#### [WHAT IS NEEDED]
No picture should appear in the copy. Transcribe exactly, and only, the lines from the one with "(192, 231) none -> (213, 163) //" through the last line of the data below.

--- --- ---

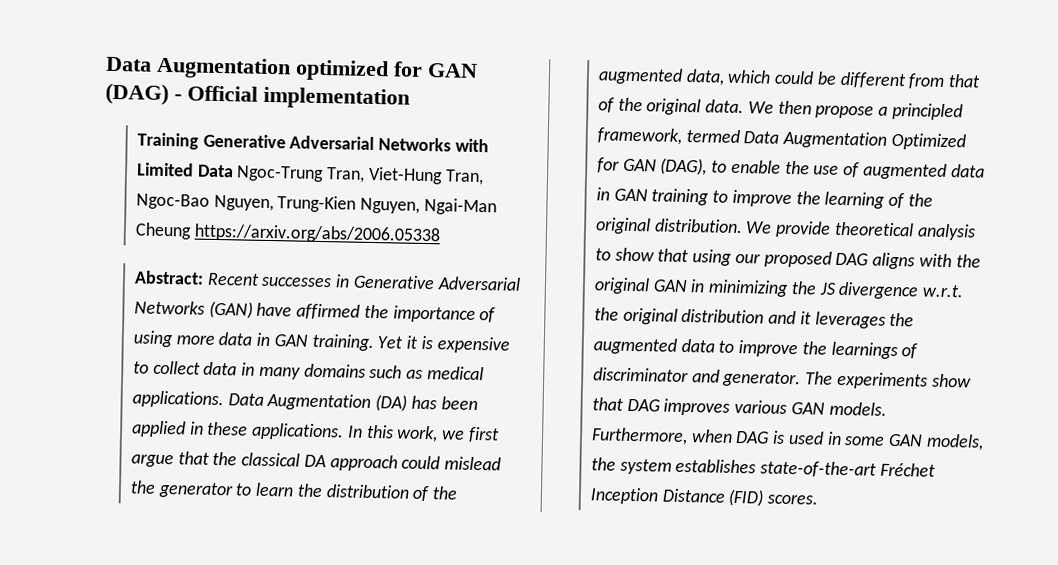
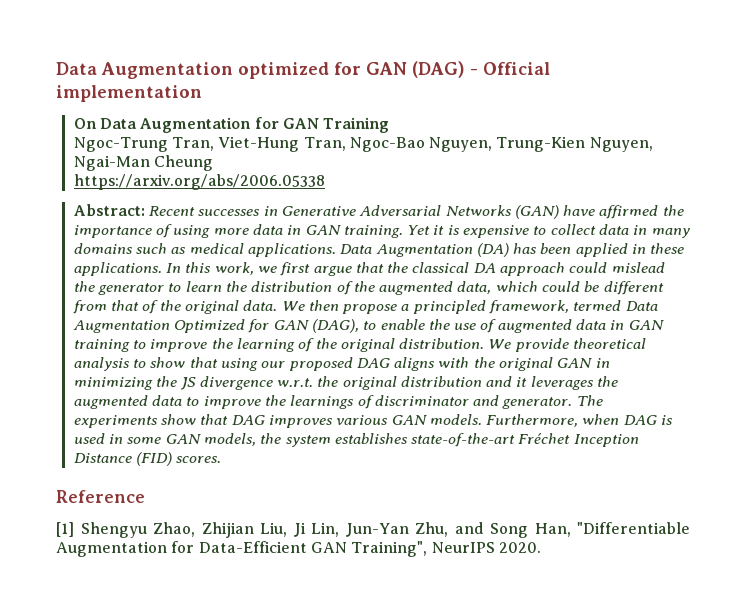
[136,132,489,153] [135,162,234,178] Training Generative Adversarial Networks with Limited Data -> [73,117,390,133] On Data Augmentation for GAN Training //
(192, 231) none -> (213, 163) //
(819, 499) none -> [56,490,145,503] [56,522,690,538] [56,541,541,557] // Reference // [1] Shengyu Zhao, Zhijian Liu, Ji Lin, Jun-Yan Zhu, and Song Han, "Differentiable Augmentation for Data-Efficient GAN Training", NeurIPS 2020.

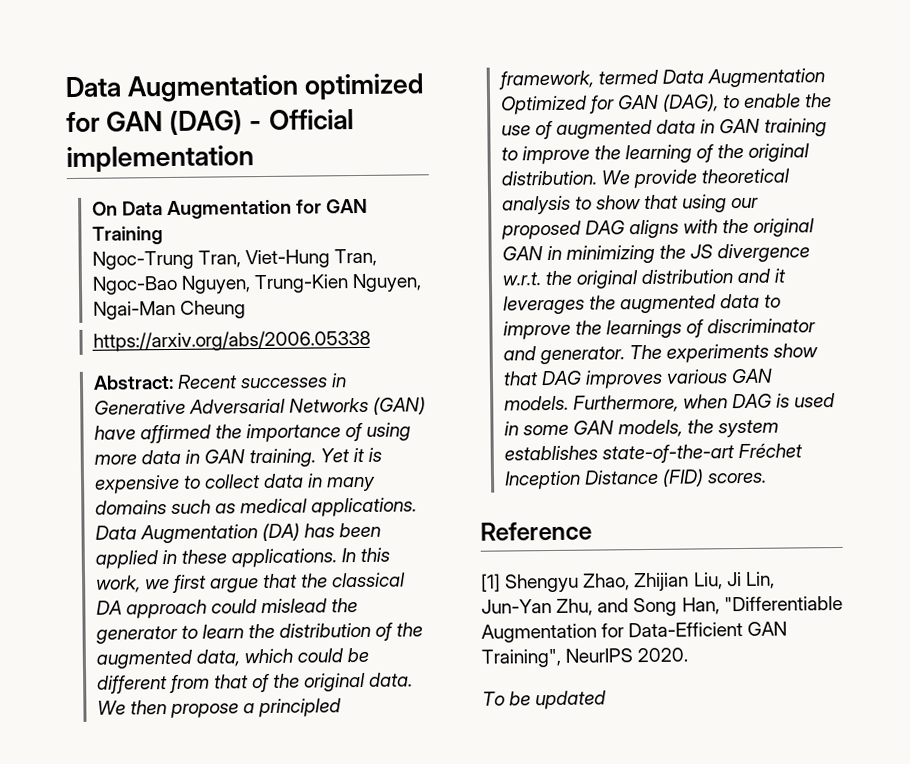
(541, 547) none -> [482,690,608,710] // To be updated

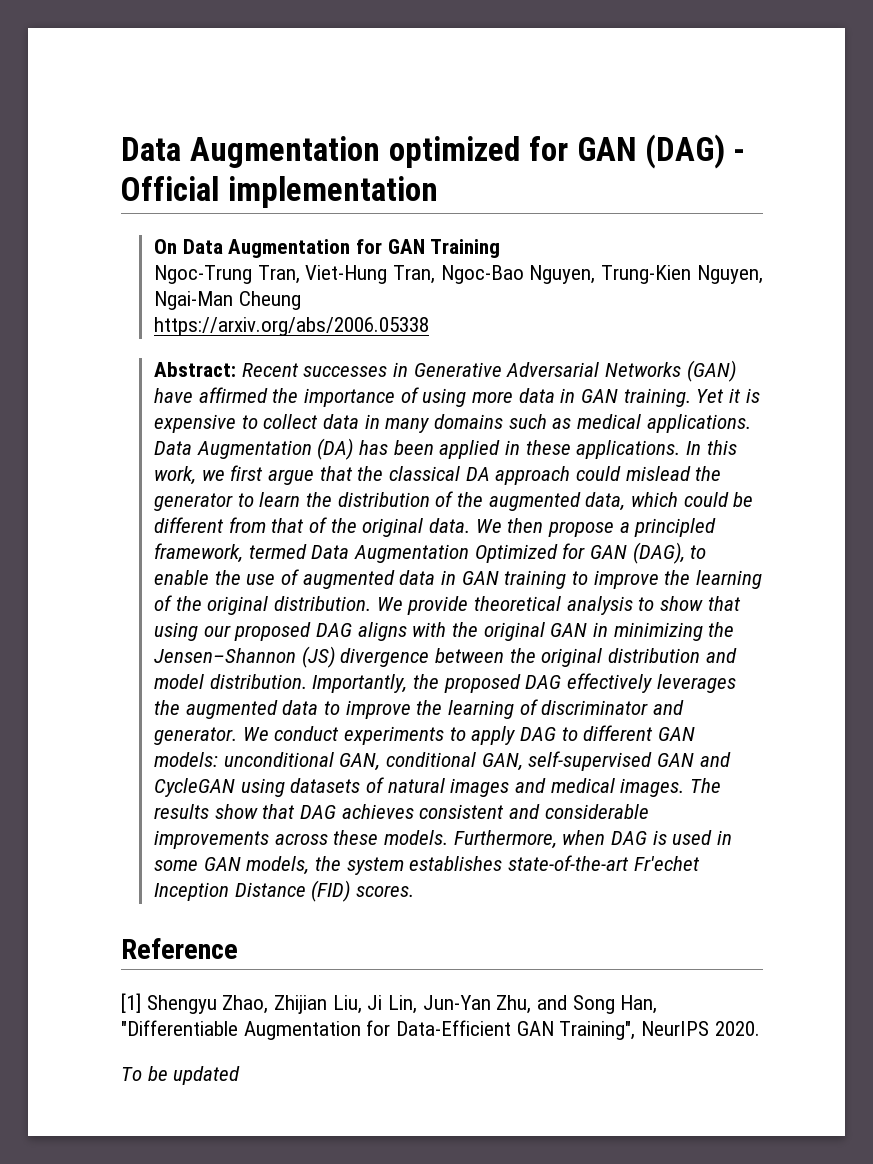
[690,243,811,263] [501,268,787,289] JS divergence w.r.t. the original distribution and it -> [153,646,737,668] [153,673,652,693] Jensen–Shannon (JS) divergence between the original distribution and model distribution. Importantly, the proposed DAG effectively
[605,319,682,339] learnings -> [447,700,514,719] learning
[628,343,819,363] [502,368,774,389] The experiments show that DAG improves various GAN -> [242,725,695,745] [153,751,731,771] [153,777,721,797] [153,804,649,819] [153,830,379,849] We conduct experiments to apply DAG to different GAN models: unconditional GAN, conditional GAN, self-supervised GAN and CycleGAN using datasets of natural images and medical images. The results show that DAG achieves consistent and considerable improvements across these
[737,442,803,459] Fréchet -> [633,856,700,871] Fr'echet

--- --- ---

#### [RESPONSE TO THIS TASK]
(192, 231) none -> (213, 163) //
(819, 499) none -> [56,490,145,503] [56,522,690,538] [56,541,541,557] // Reference // [1] Shengyu Zhao, Zhijian Liu, Ji Lin, Jun-Yan Zhu, and Song Han, "Differentiable Augmentation for Data-Efficient GAN Training", NeurIPS 2020.

(541, 547) none -> [482,690,608,710] // To be updated

[690,243,811,263] [501,268,787,289] JS divergence w.r.t. the original distribution and it -> [153,646,737,668] [153,673,652,693] Jensen–Shannon (JS) divergence between the original distribution and model distribution. Importantly, the proposed DAG effectively
[605,319,682,339] learnings -> [447,700,514,719] learning
[628,343,819,363] [502,368,774,389] The experiments show that DAG improves various GAN -> [242,725,695,745] [153,751,731,771] [153,777,721,797] [153,804,649,819] [153,830,379,849] We conduct experiments to apply DAG to different GAN models: unconditional GAN, conditional GAN, self-supervised GAN and CycleGAN using datasets of natural images and medical images. The results show that DAG achieves consistent and considerable improvements across these
[737,442,803,459] Fréchet -> [633,856,700,871] Fr'echet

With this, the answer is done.